*** EXCERPTED RECORDS ***
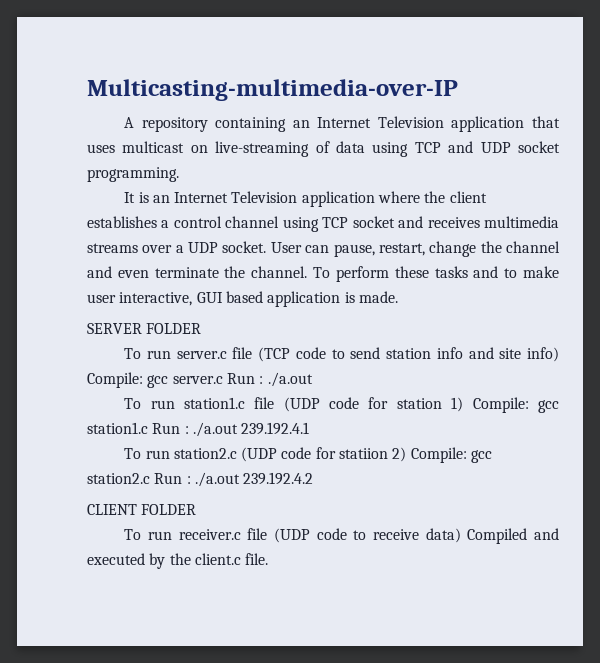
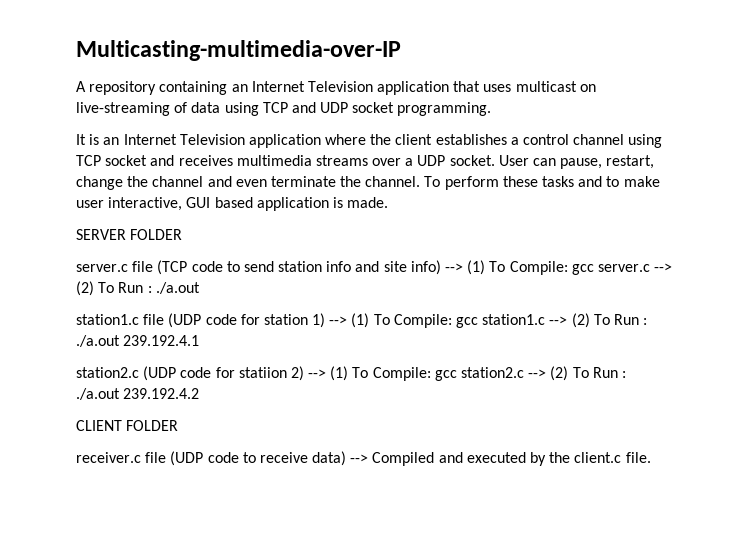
[124,348,171,359] To run -> (183, 234) none
[87,372,223,388] Compile: gcc server.c -> [445,260,673,275] [76,281,115,296] --> (1) To Compile: gcc server.c --> (2) To
[124,398,175,409] To run -> (200, 288) none
[472,397,560,413] [87,422,148,434] Compile: gcc station1.c -> [329,313,610,328] --> (1) To Compile: gcc station1.c --> (2) To
[124,448,170,459] To run -> (200, 340) none
[410,447,493,463] [87,473,150,484] Compile: gcc station2.c -> [308,366,589,381] --> (1) To Compile: gcc station2.c --> (2) To
[124,529,172,540] To run -> (179, 425) none
(461, 535) none -> [350,454,369,463] -->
***
**WHAT YOU HAVE TO DO**
From the line containing "[472,397,560,413] [87,422,148,434] Compile: gcc" through the last line of the records, output each line exactly and nothing more.

**SOLUTION FOR THIS PROBLEM**
[472,397,560,413] [87,422,148,434] Compile: gcc station1.c -> [329,313,610,328] --> (1) To Compile: gcc station1.c --> (2) To
[124,448,170,459] To run -> (200, 340) none
[410,447,493,463] [87,473,150,484] Compile: gcc station2.c -> [308,366,589,381] --> (1) To Compile: gcc station2.c --> (2) To
[124,529,172,540] To run -> (179, 425) none
(461, 535) none -> [350,454,369,463] -->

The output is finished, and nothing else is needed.